I don't really talk much about my novels until they have reached a tipping point and know I'm going to finish them. Especially in the very early stages, when delicate tendrils of ideas are emerging, vulnerable to tramping feet, icy blasts or harsh words. I make an exception of the offspring, but remind her not to be squashing. So I'm not going to talk about my next book, just the process of switching from one to another.

I've completed four novels now, and found each one of them hard to leave. The final words have been written, all corrections made, it's finished; but the characters are still kicking around in my head. Not until I've found at least one new character equally absorbing can I begin to transfer my allegiance; I have to peg away doggedly until there's an almost audible click, the thing is done and the book begins to fly.

I can see the allure of writing a series. Not just the opportunity to garner a faithful readership, but the switch to the next book must be so much easier when your characters come with you.

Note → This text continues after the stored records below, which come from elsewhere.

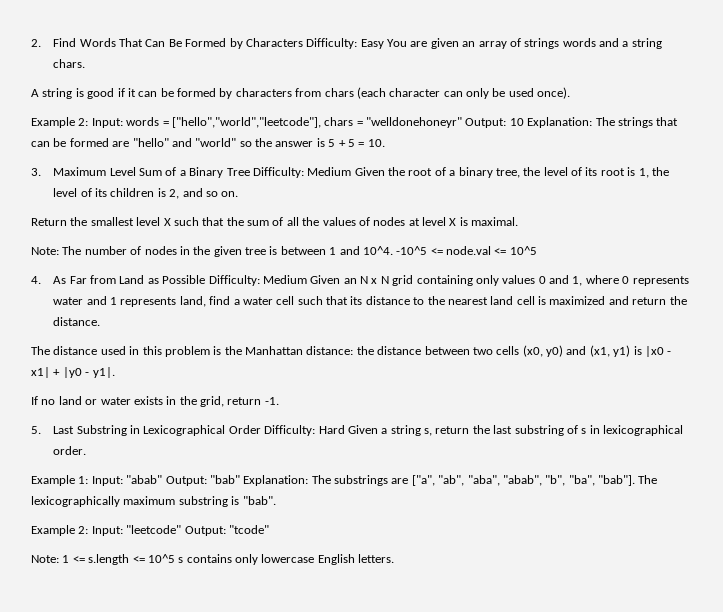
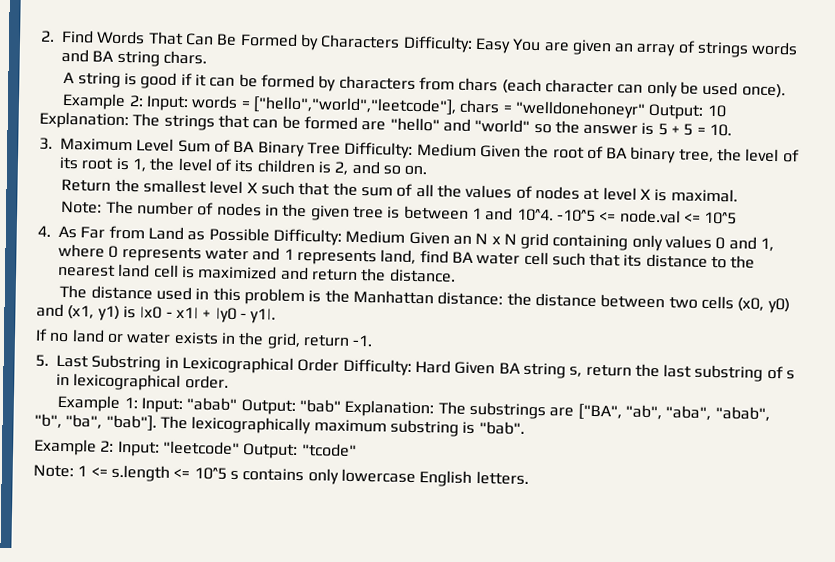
[622,41,629,47] a -> [92,50,115,62] BA
[179,170,186,176] a -> [233,140,256,153] BA
[449,170,456,176] a -> [606,147,629,159] BA
[233,299,240,305] a -> [451,251,474,263] BA
[381,428,388,434] a -> [498,362,521,374] BA
[411,475,435,486] ["a", -> [577,403,622,421] ["BA",

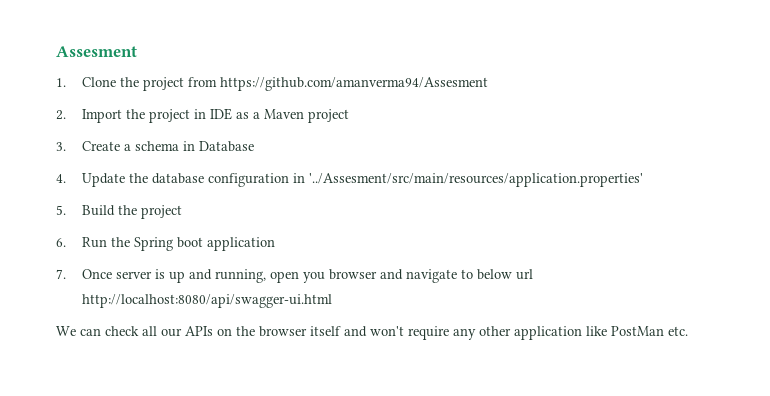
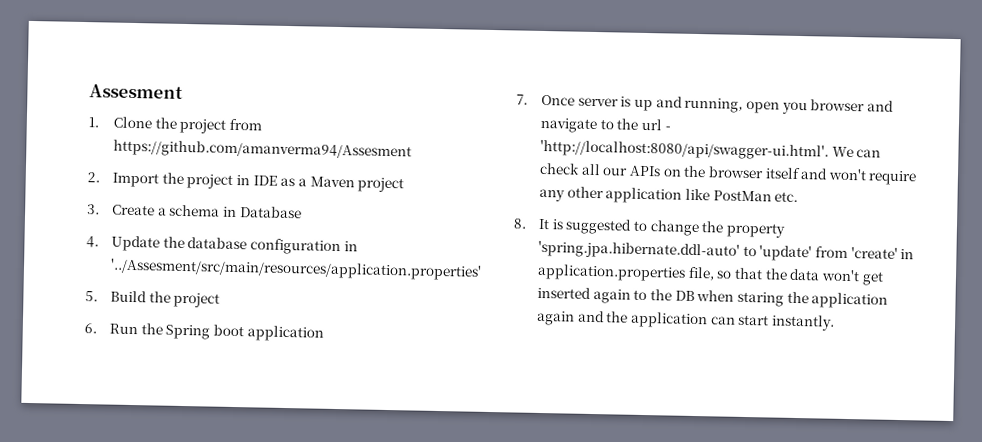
[477,269,534,280] [82,294,333,308] below url http://localhost:8080/api/swagger-ui.html // -> [616,118,671,131] [539,139,829,161] the url - 'http://localhost:8080/api/swagger-ui.html'.
(688, 331) none -> [513,218,786,238] [537,240,915,262] [536,263,884,286] [536,286,889,309] [535,310,835,331] // 8. It is suggested to change the property 'spring.jpa.hibernate.ddl-auto' to 'update' from 'create' in application.properties file, so that the data won't get inserted again to the DB when staring the application again and the application can start instantly.

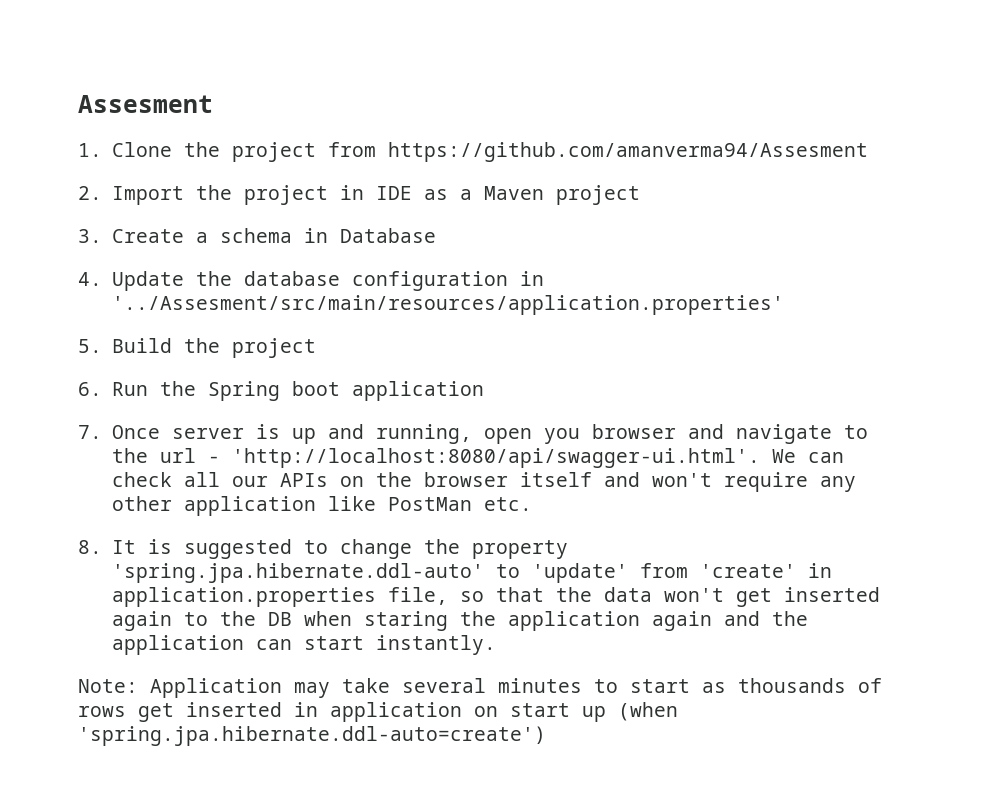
(835, 322) none -> [78,678,882,698] [78,702,678,722] [78,726,546,746] // Note: Application may take several minutes to start as thousands of rows get inserted in application on start up (when 'spring.jpa.hibernate.ddl-auto=create')

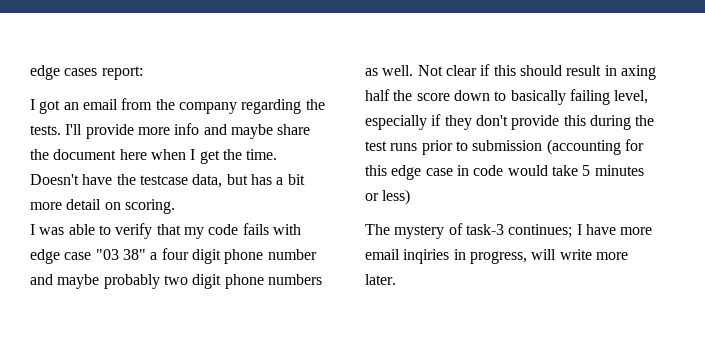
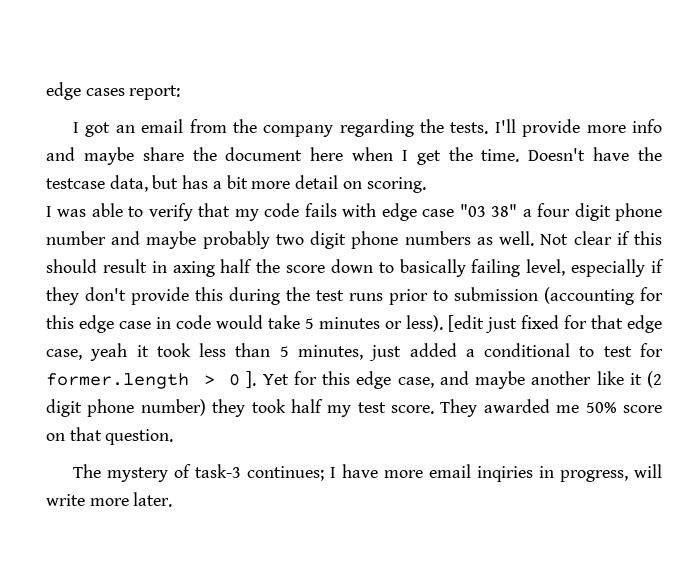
[382,189,411,205] less) -> [406,315,662,333] [46,343,664,361] [46,371,662,389] [46,399,663,417] [46,427,174,445] less). [edit just fixed for that edge case, yeah it took less than 5 minutes, just added a conditional to test for former.length > 0 ]. Yet for this edge case, and maybe another like it (2 digit phone number) they took half my test score. They awarded me 50% score on that question.

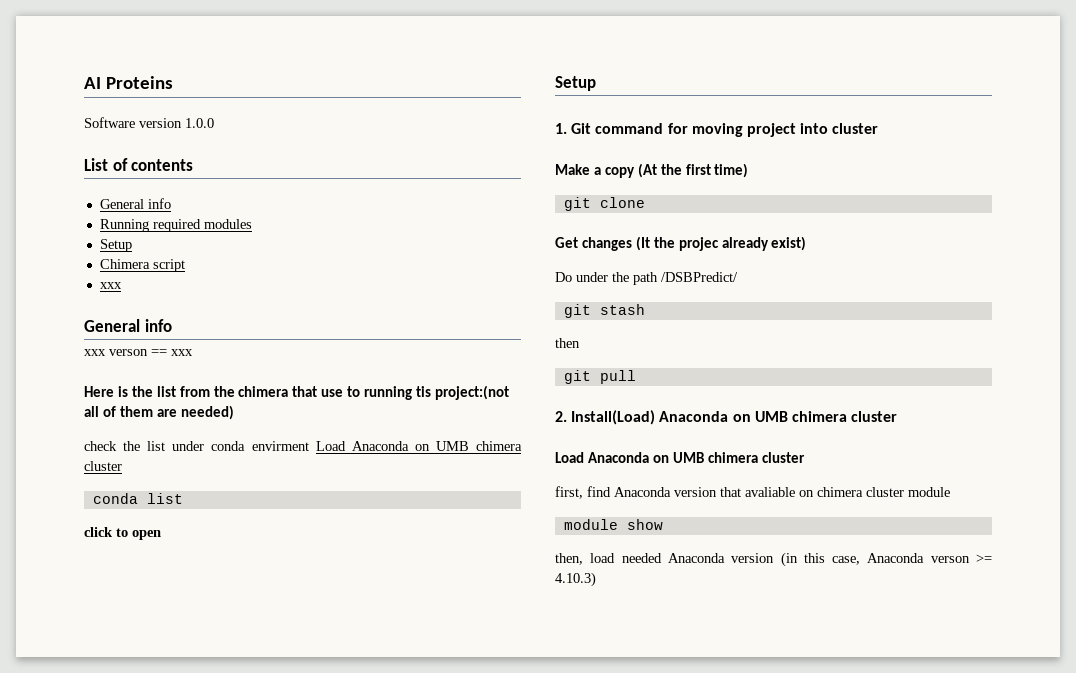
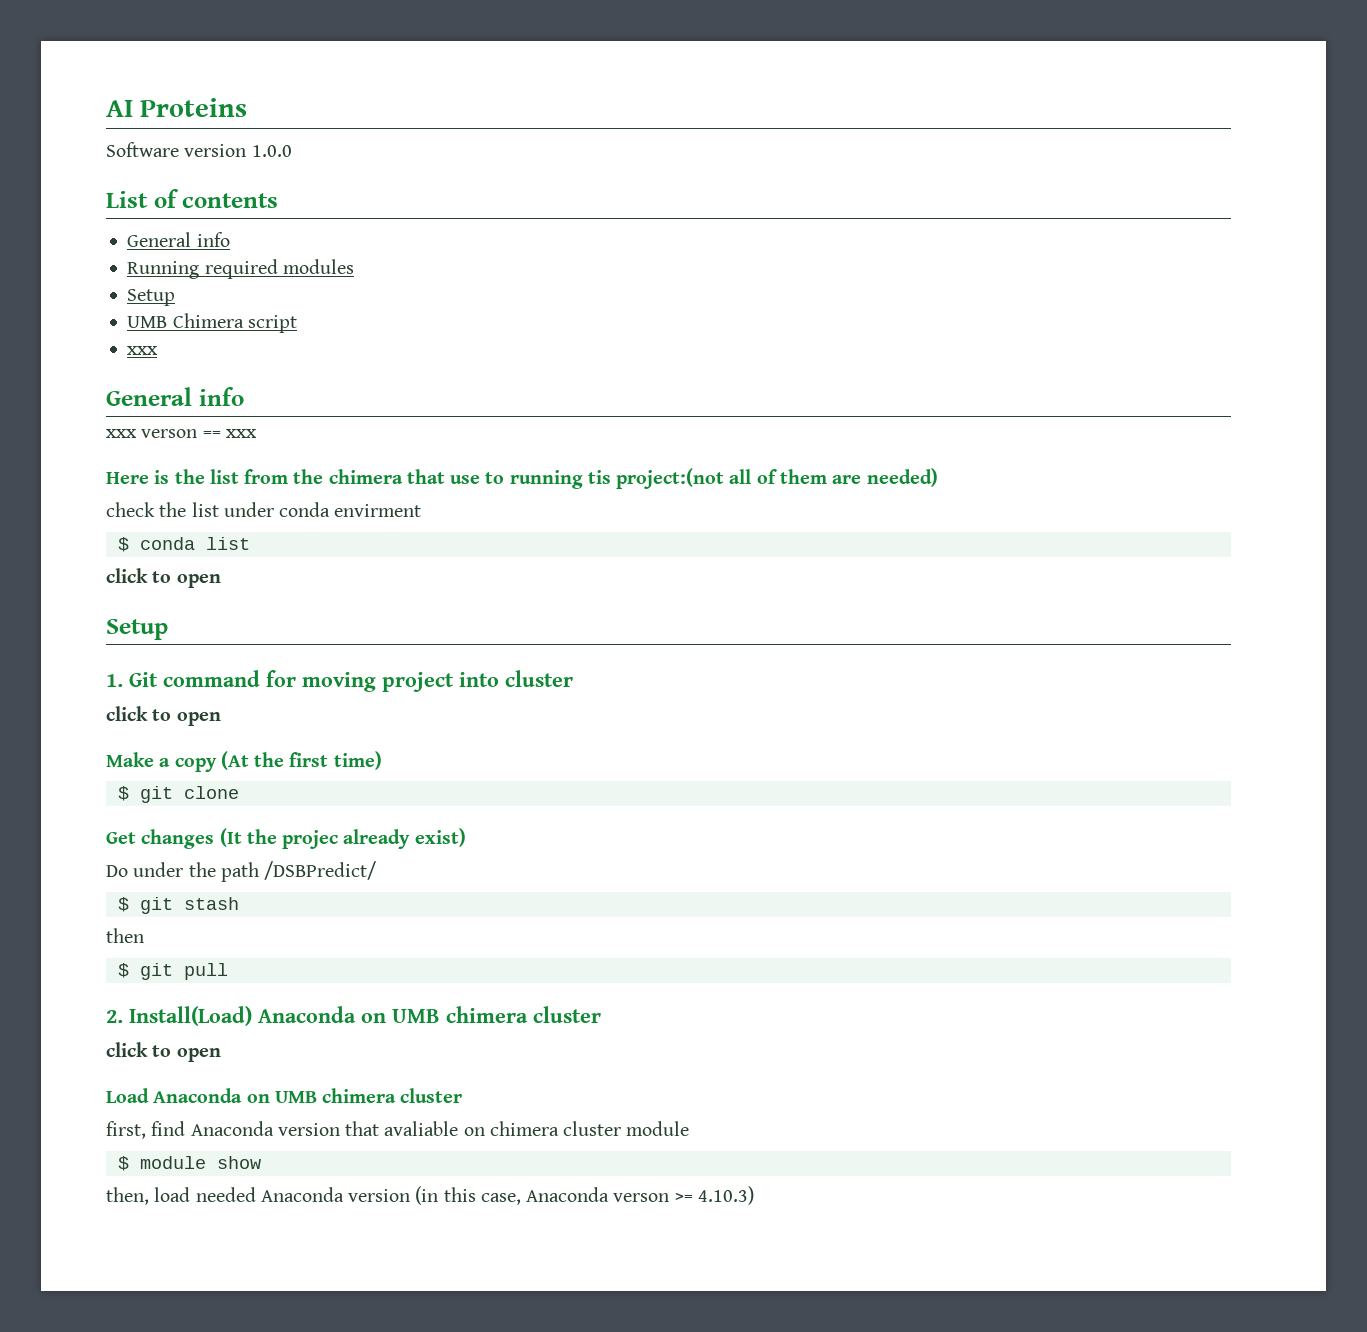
(132, 245) none -> [127,316,168,328] UMB
[315,441,522,451] [84,461,122,471] Load Anaconda on UMB chimera cluster // -> [117,537,129,552] // $
(879, 128) none -> [106,706,221,726] // click to open
(749, 170) none -> [117,786,129,801] $
(738, 277) none -> [117,897,129,912] $
(580, 343) none -> [117,963,129,978] $
(898, 416) none -> [106,1042,221,1062] // click to open
(950, 492) none -> [117,1156,129,1171] $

Do any of my readers find the same thing? Or are you like Trollope, able to finish one book in the morning and start another in the afternoon?

Saturday 2 July 2011

You don't need permission...

American literary agent Rachelle Gardner wrote a blog post a couple of days ago, Will Self-Pubbing Hurt My Chances? And the answer she gives is,

NO. Self-publishing probably will not hurt your chances of traditional publishing. This is a 180 degree switch from just a few years ago! There was a stigma attached to self publishing, and authors who went that route risked alienating those in traditional publishing. The self-pub author was perceived as someone who was impatient; they [sic] were someone who was unable to pass muster with agents and editors; they put out cheap-looking books that were poorly written and badly edited. But today it’s different.

This is good news for authors unable to attract an agent, who feel they need 'permission' to self-publish. The industry is beginning to give its blessing to those pesky indies it was once so scathing about. Perhaps more... one commenter wrote, "I’m worried that publishers will start to expect an author coming to them to already have readership and sales numbers in hand."

What I want to say in big letters is, YOU DON'T NEED PERMISSION. Just a good book, because validation can only be given by readers: not agents, editors or marketing departments.

Konrad Lorenz tells a story about the geese he kept. Each morning he would open the gate to the small compound where they spent the night to allow them to roam freely during the day. One morning, he saw from his window he'd forgotten to close the gate the night before, so he didn't need to open it. A while later, he noticed the geese were still in their compound, making dissatisfied noises. The gate was open, but they would not go through it until he went over, shut it, and opened it again with a flourish. This ceremony over, they went off to forage.

Don't be like those geese. Agents and publishers are losing some of their power. They are becoming aware of this, and so should we be.